HAKIKAT LAILATUL QADAR PERSPEKTIF 4 TAFSIR AHLULBAIT (4-tamat)

Photo Author
- Kamis, 21 April 2022 | 19:52 WIB

(Studi Atas Hakikat Lailatul Qadar Dalam Tafsir Ali bin Abi Thalib, Tafsir Fathimah Az-Zahra, Tafsir Al-Hasan dan Tafsir Al-Husain).

Oleh:

Al-Habib Prof.Dr. KH.R. Shohibul Faroji Al-Azhmatkhan Al-Husaini.SAg.MA.PhD

Memahami Hakikat Lailatul Qadar, sebaiknya kita mengkaji lebih mendalam tentangnya dari riwayat 4 tokoh terdekat dari Rasulullah Shalallahu Alaihi Wasallam, yaitu:

  1. Al-Imam Ali bin Abi Thalib (Menantu Rasulullah),

  2. Sayyidah Fathimah Az-Zahra binti Muhammad Rasulullah (Putri Rasulullah),

  3. Al-Imam Al-Hasan bin Ali (Cucu Rasulullah),

  4. Al-Imam Al-Husain bin Ali (Cucu Rasulullah).


Untuk mengkaji lebih mendalam tentang pemikiran tokoh tersebut, mari kita kaji tafsir dari riwayat tokoh ini.

 

TAFSIR AL-HUSAIN

Dalam Tafsir Al-Husain, dijelaskan oleh Al-Imam Al-Husain Radhiyallahu Anhu bahwa  mengejar malam Lailatul Qadar tidak terlalu penting karena bagaimanapun Lailatul Qadar hanya bagian dari makhluk, sama dengan surga yang juga makhluk. Yang paling penting bagi Al-Imam Al-Husain Radhiyallahu Anhu ialah mencari Tuhan Sang Pencipta Lailatul Qadar dan surga.

Apakah masih perlu Lailatul Qadar dan surga bila telah berada di dalam ‘pelukan’ Sang Maha Pencipta segalanya (Allah Subhanahu Wa Ta'ala)?.

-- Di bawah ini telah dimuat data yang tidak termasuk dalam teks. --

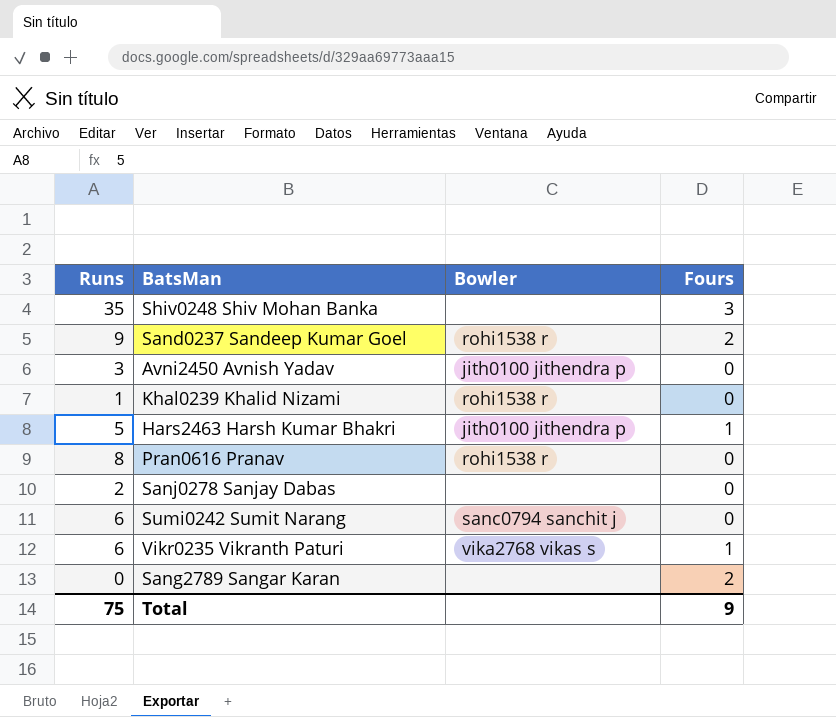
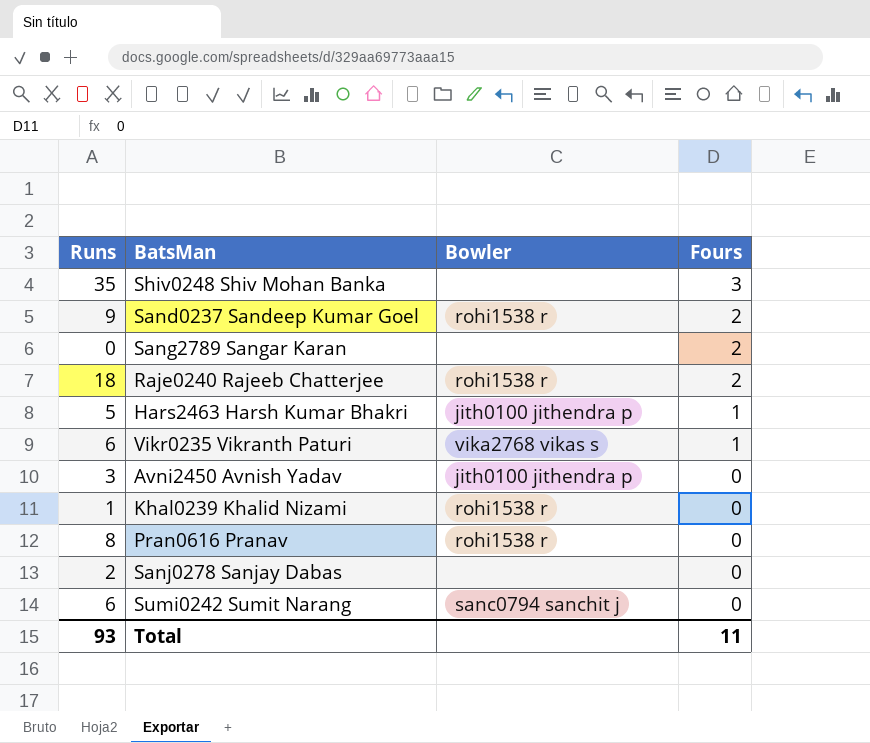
row order: none -> Fours descending
row Raje0240 Rajeeb Chatterjee: none -> 18 | rohi1538 r | 2
Total | Runs: 75 -> 93
Total | Fours: 9 -> 11

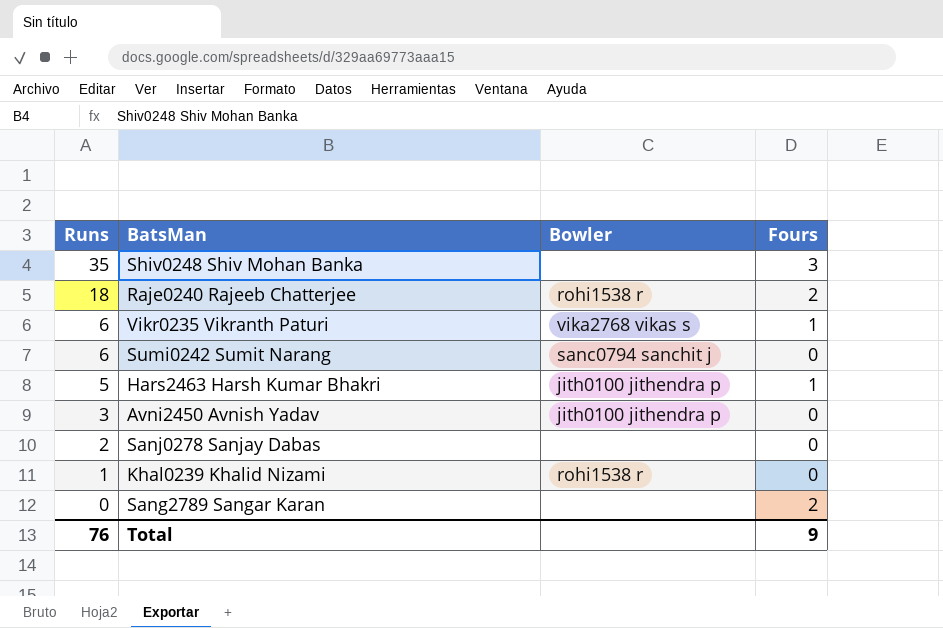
row order: Fours descending -> Runs descending
row Sand0237 Sandeep Kumar Goel: 9 | rohi1538 r | 2 -> none
row Pran0616 Pranav: 8 | rohi1538 r | 0 -> none
Total | Runs: 93 -> 76
Total | Fours: 11 -> 9

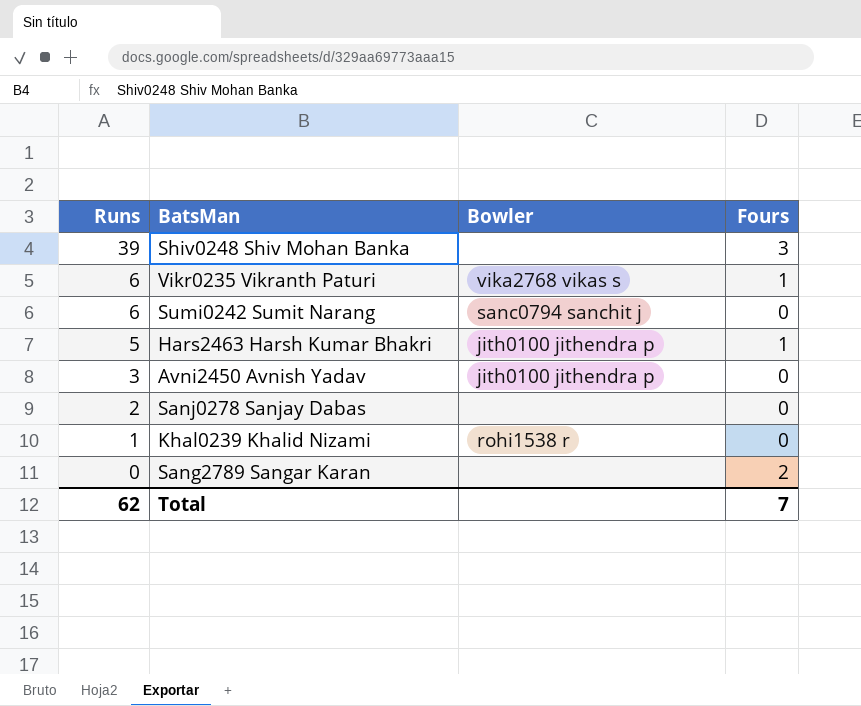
row Raje0240 Rajeeb Chatterjee: 18 | rohi1538 r | 2 -> none
Shiv0248 Shiv Mohan Banka | Runs: 35 -> 39
Total | Runs: 76 -> 62
Total | Fours: 9 -> 7

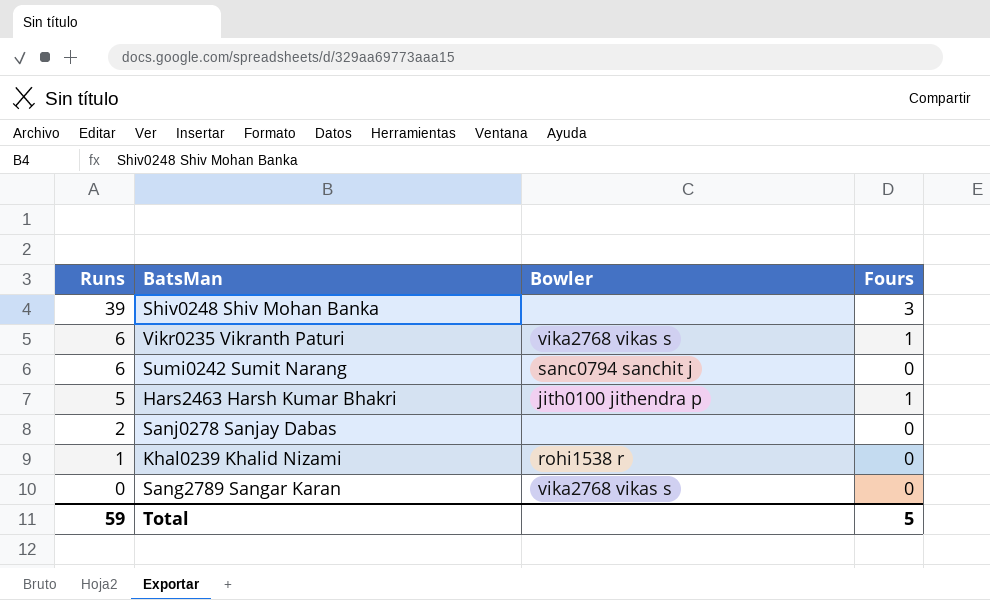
row Avni2450 Avnish Yadav: 3 | jith0100 jithendra p | 0 -> none
Sang2789 Sangar Karan | Bowler: none -> vika2768 vikas s
Sang2789 Sangar Karan | Fours: 2 -> 0
Total | Runs: 62 -> 59
Total | Fours: 7 -> 5

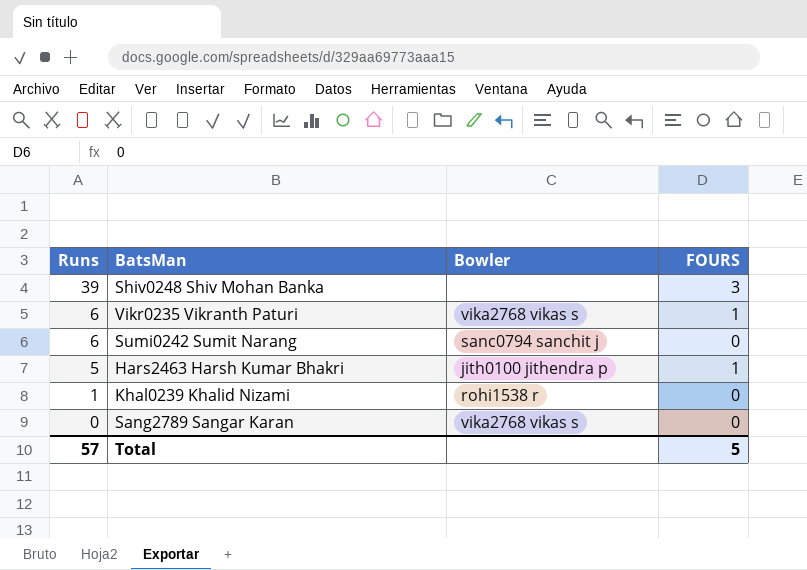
column name: Fours -> FOURS
row Sanj0278 Sanjay Dabas: 2 | none | 0 -> none
Total | Runs: 59 -> 57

Kata Al-Imam Al-Husain Radhiyallahu Anhu adalah bahwa "Bertemu Allah (Liqo Allah) lebih penting daripada Malam Lailatul Qadar".

Al-Imam Al-Husain Radhiyallahu Anhu memiliki definisi tersendiri terhadap malam yang sering diumpamakan sebagai malam yang lebih mulia dari seribu bulan ini.

Al-Imam Al-Husain Radhiyallahu Anhu mengatakan bahwa "Bagi seorang hamba yang sudah mencapai tingkatan Makrifatullah, maka semua malam adalah malam Lailatul Qadar”.

BACA JUGA: HAKIKAT LAILATUL QADAR PERSPEKTIF 4 TAFSIR AHLULBAIT (1)

Al-Imam Al-Husain Radhiyallahu Anhu mengatakan, “Substansi Lailatul Qadar pada seorang hamba yang sudah mencapai Makrifatullah adalah kebersihan dan kemurnian jiwa yang ia miliki, sehingga jiwanya bisa berjumpa Allah yang Maha Pencipta.”

Al-Imam Al-Husain Radhiyallahu Anhu berkata, “Lailatul qadar adalah malam pencapaian, dimana ia lebih baik dari seribu derajat dan kedudukan. Maka siapa saja yang telah sampai dan menemukan hakikat malam ini, jiwanya akan fana (melebur) secara keseluruhan sebagai tanda terbukanya penghalang antara dia dan Tuhannya.”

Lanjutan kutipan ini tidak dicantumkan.